I am currently working in the Middle East and have been for over 5 years, so therefore I am considered non-resident in Ireland.

I have 2 private pensions (1 around 100 p.m. & 1 around 400 p.m.), both of which were started while I was resident in Ireland. (1993 & 2000).

I cotinue to pay the contributions each month as the plan is to one day return home to Ireland.

My question is, are my pesnions still valid and am I allowed to continue to pay into my pension as a non-resident?

Thanks

Kev.


----------



## LDFerguson (21 Jan 2012)

While you are entitled to continue paying into these pensions, I would question the wisdom of doing so.  If you are not paying tax in Ireland then you are not receiving any tax relief on the contributions.  But the proceeds of these policies when you retire may well be taxable.  (Assuming they are Personal Pensions, a.k.a. RACs at retirement you can take a quarter of the fund tax-free and the rest will be taxable, unless you are tax exempt at that time.)

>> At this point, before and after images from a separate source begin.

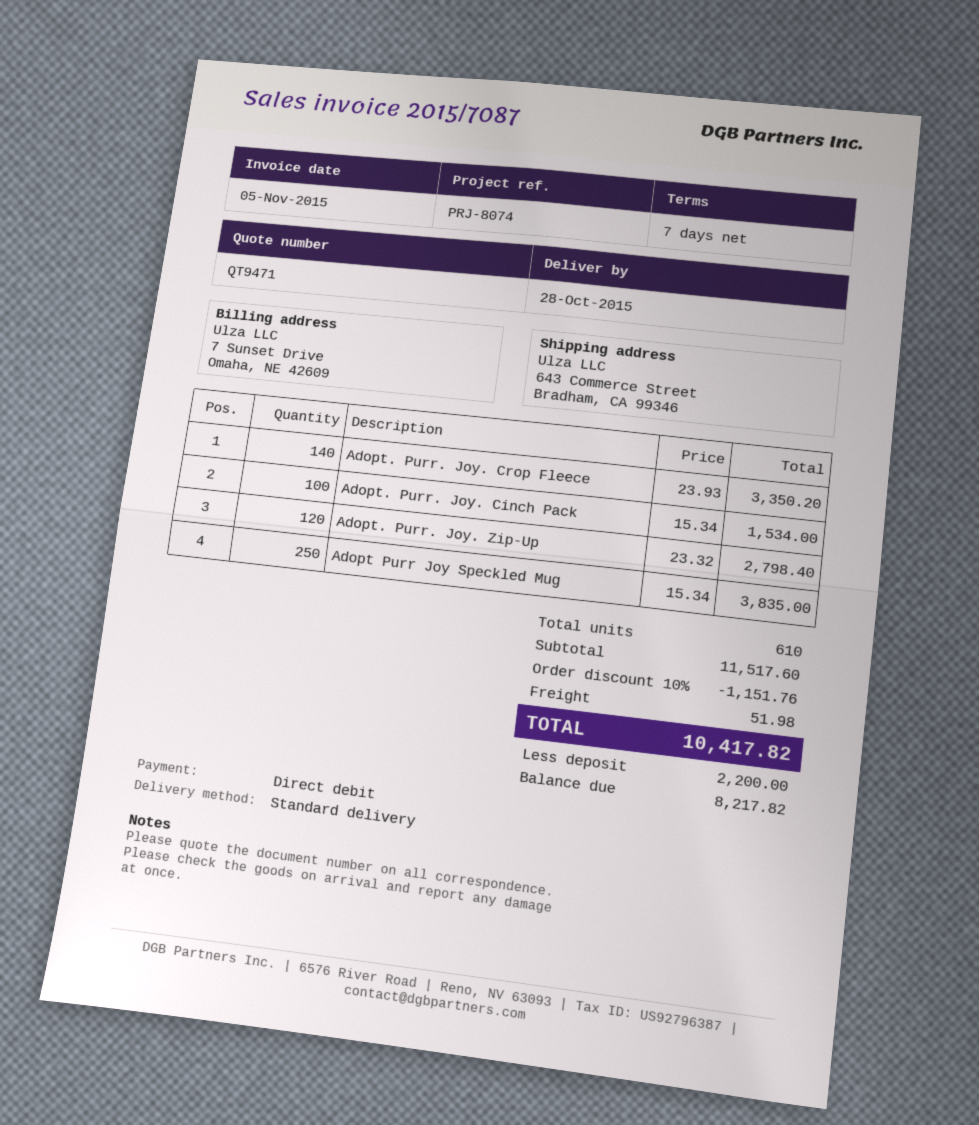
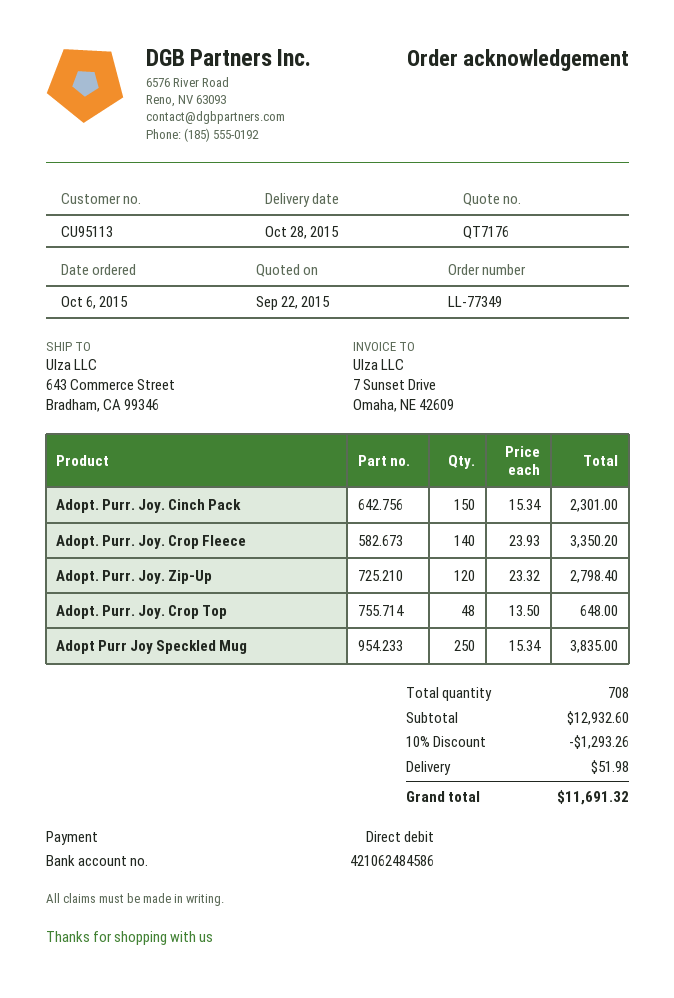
quote number: QT9471 -> QT7176
Adopt. Purr. Joy. Cinch Pack: 100 x 15.34 = 1534.00 -> 150 x 15.34 = 2301.00
Adopt. Purr. Joy. Crop Top: none -> 48 x 13.50 = 648.00
total quantity: 610 -> 708
subtotal: 11517.60 -> 12932.60
discount: 10% = 1151.76 -> 10% = 1293.26
total: 10417.82 -> 11691.32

I would suggest that a simple savings account might be a better way to save towards your retirement at the moment - you still won't get any tax relief on your savings but there won't be any tax on the proceeds either, except for DIRT tax on the interest and you may be exempt from that as a non-resident.  

Alternatively, if you know you're definitely going to be back in the Irish tax system in a few years' time, you could make contributions to a Personal Retirement Savings Account (PRSA).  You still won't get tax relief now on the contributions, but you can "save up" the tax relief until you return and use it then.  

Liam D. Ferguson


----------



## Istabraq1000 (25 Jan 2012)

Im in a similar boat, whereby Ive been in Canada for over 3 years and was contributiong to a pension back home for awhile after I moved over. I've since put the pension on hold as I set up one here. 

I'd appreciate some advise on what to do with the pension back home. Should I transfer it over to Canada or leave it as it is? Its looking like I'll not move home.


----------



## LDFerguson (26 Jan 2012)

No black and white answer to this one Istabraq.  

You can maintain your Irish fund in Ireland (without contributions) - it will continue to be invested and you can draw it as part of your pension when you retire.  But it will be paid in Euro and if you're still living in Canada then you'll be subject to ongoing currency fluctuations in retirement.  Check to see what charges are continuing on your Irish fund and compare them to the Canadian alternative.  

It is possible to transfer most types of fund into a policy in Canada.  Your fund would be converted to Canadian $ now and that would end any currency risk for the future.  Check with your provider that there are no penalties for transferring now and what their requirements are to transfer.


----------